DATA PROVIDED.
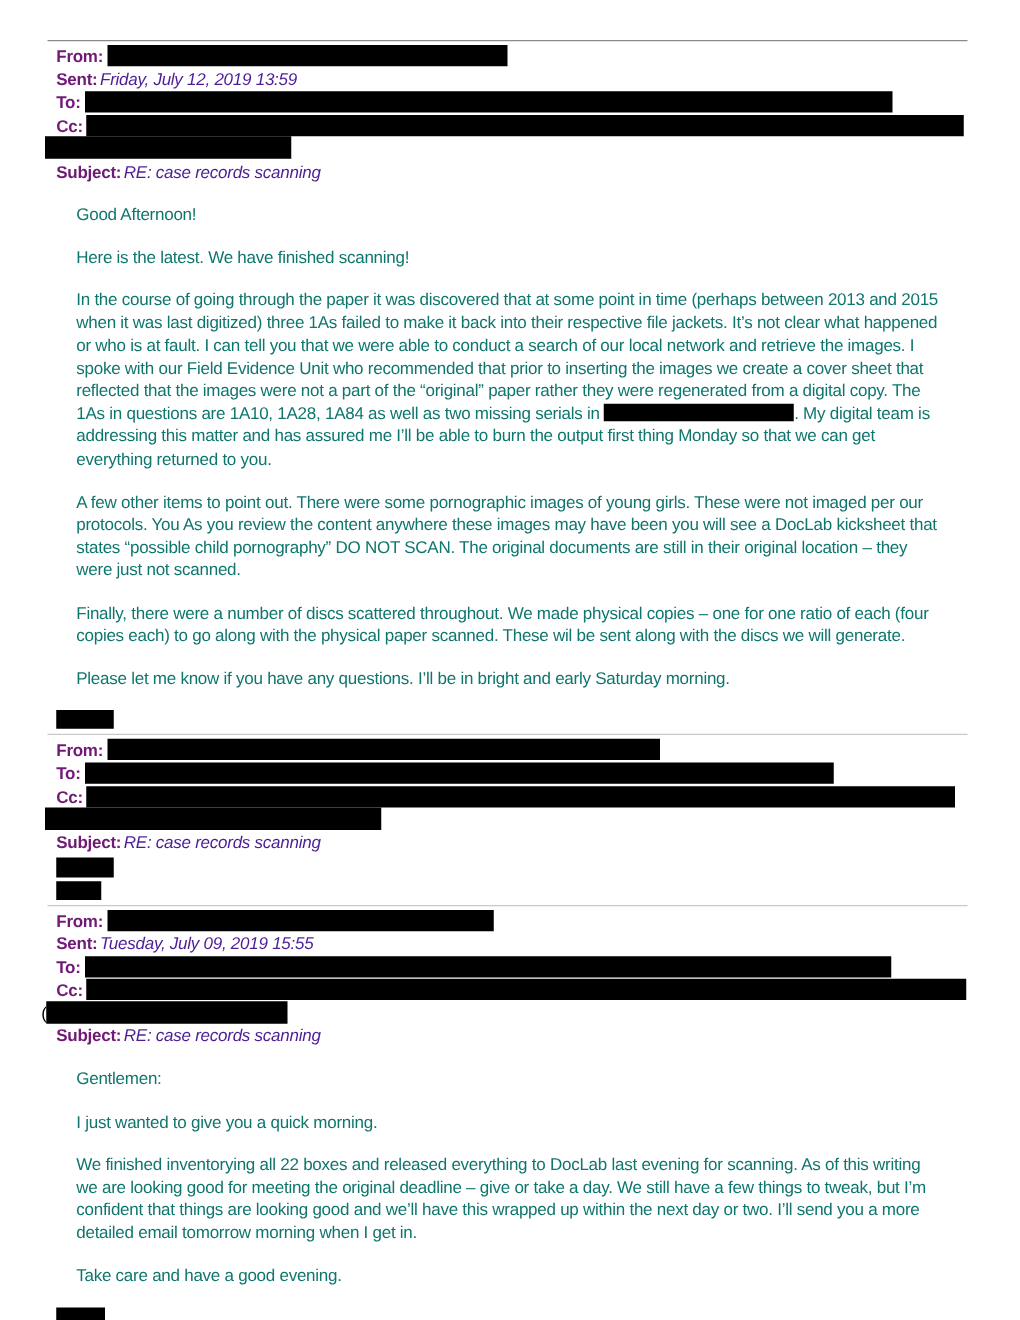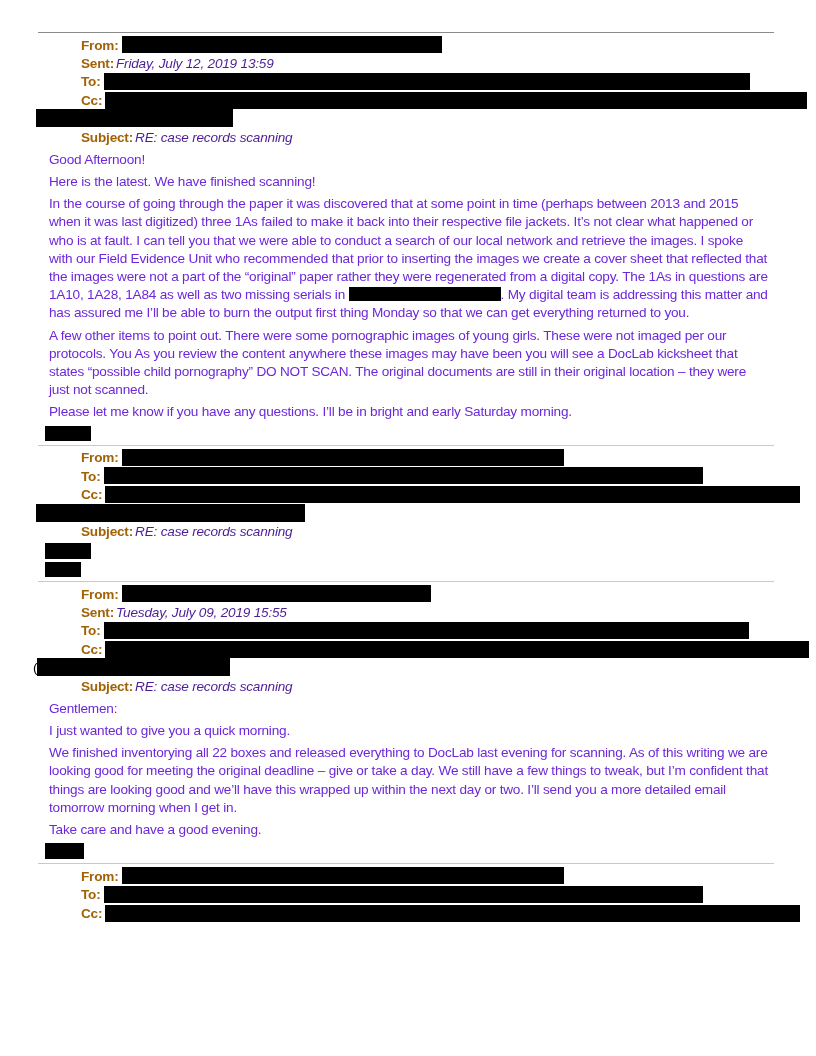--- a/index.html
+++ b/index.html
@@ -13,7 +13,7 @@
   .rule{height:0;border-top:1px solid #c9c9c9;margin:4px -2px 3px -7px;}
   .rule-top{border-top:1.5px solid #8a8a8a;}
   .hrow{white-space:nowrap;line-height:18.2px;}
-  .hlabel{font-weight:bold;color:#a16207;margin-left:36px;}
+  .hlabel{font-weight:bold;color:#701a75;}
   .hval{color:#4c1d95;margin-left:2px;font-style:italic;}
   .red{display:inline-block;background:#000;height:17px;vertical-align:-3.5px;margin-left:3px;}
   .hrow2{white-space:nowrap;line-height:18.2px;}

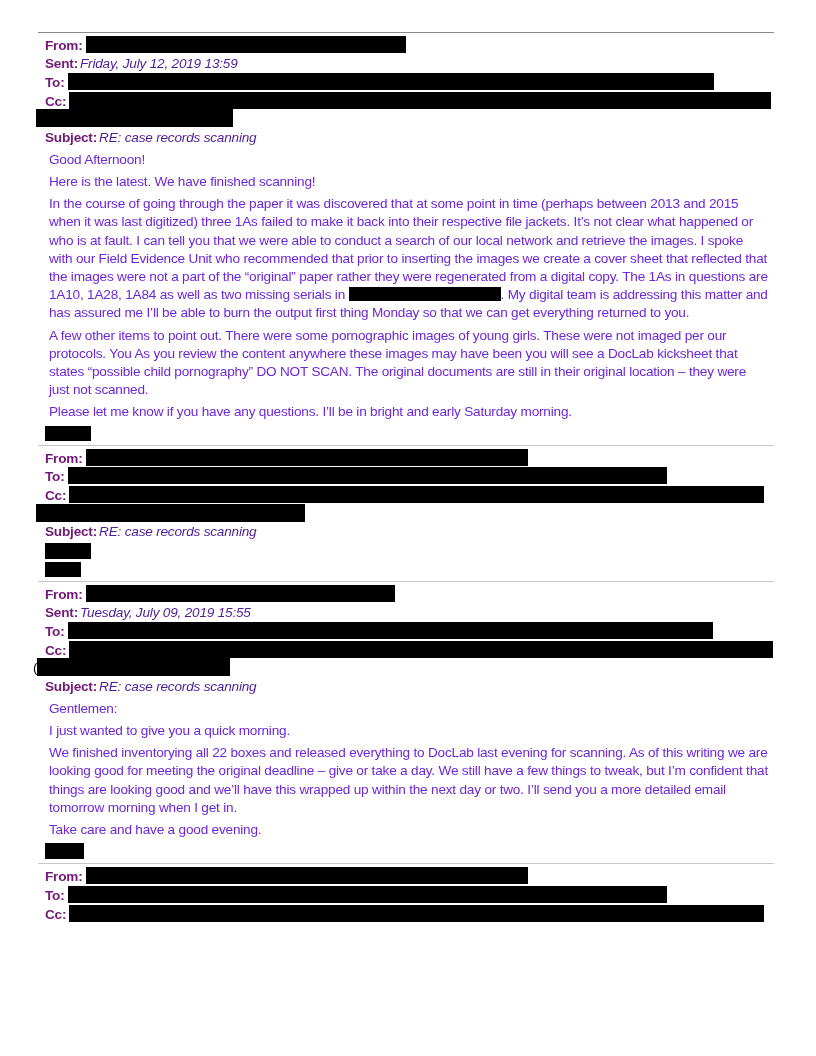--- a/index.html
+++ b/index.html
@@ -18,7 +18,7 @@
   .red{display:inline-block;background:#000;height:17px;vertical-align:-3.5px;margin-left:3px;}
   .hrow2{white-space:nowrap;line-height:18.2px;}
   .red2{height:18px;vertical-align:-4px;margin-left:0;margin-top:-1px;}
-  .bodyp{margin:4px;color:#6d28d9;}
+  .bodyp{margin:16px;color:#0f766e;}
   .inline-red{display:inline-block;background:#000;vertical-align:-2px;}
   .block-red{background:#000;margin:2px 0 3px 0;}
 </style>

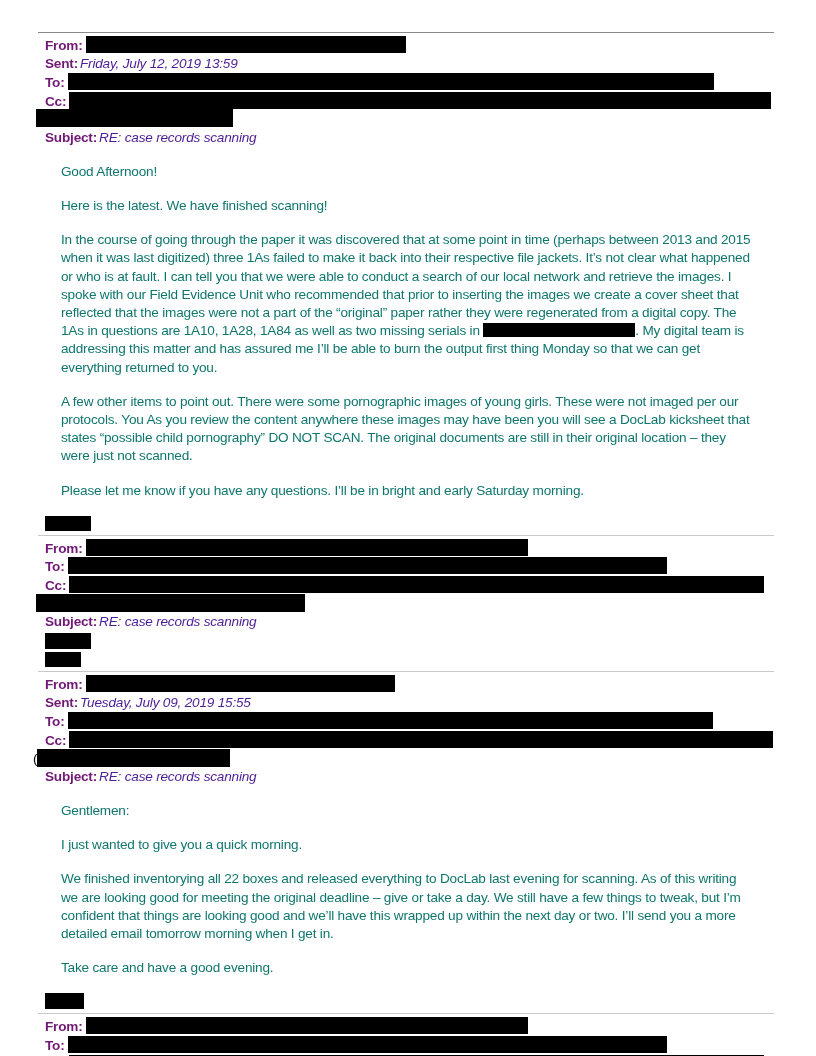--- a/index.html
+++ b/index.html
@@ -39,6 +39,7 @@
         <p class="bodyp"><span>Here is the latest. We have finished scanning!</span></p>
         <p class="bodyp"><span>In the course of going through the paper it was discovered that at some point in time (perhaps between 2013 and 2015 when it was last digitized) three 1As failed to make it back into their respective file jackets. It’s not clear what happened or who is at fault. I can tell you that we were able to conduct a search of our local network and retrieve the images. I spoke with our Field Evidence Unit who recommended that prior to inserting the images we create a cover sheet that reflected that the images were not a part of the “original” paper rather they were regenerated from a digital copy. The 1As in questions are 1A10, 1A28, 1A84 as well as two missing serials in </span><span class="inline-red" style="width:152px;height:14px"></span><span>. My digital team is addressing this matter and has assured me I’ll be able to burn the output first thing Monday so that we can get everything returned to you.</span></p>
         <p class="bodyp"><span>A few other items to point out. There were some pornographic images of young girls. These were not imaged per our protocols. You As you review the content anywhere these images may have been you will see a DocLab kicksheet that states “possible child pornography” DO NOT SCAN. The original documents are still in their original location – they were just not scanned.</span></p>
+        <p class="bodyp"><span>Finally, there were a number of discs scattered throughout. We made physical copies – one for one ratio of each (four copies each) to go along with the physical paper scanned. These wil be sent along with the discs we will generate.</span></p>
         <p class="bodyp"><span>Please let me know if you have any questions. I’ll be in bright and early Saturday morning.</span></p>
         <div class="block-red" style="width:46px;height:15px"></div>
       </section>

THE PROBLEM.
Scan the material above for lines that contain the string "block", and copy each such line.

TASK RESULT.
   .red{display:inline-block;background:#000;height:17px;vertical-align:-3.5px;margin-left:3px;}
   .red{display:inline-block;background:#000;height:17px;vertical-align:-3.5px;margin-left:3px;}
   .inline-red{display:inline-block;background:#000;vertical-align:-2px;}
   .block-red{background:#000;margin:2px 0 3px 0;}
         <div class="block-red" style="width:46px;height:15px"></div>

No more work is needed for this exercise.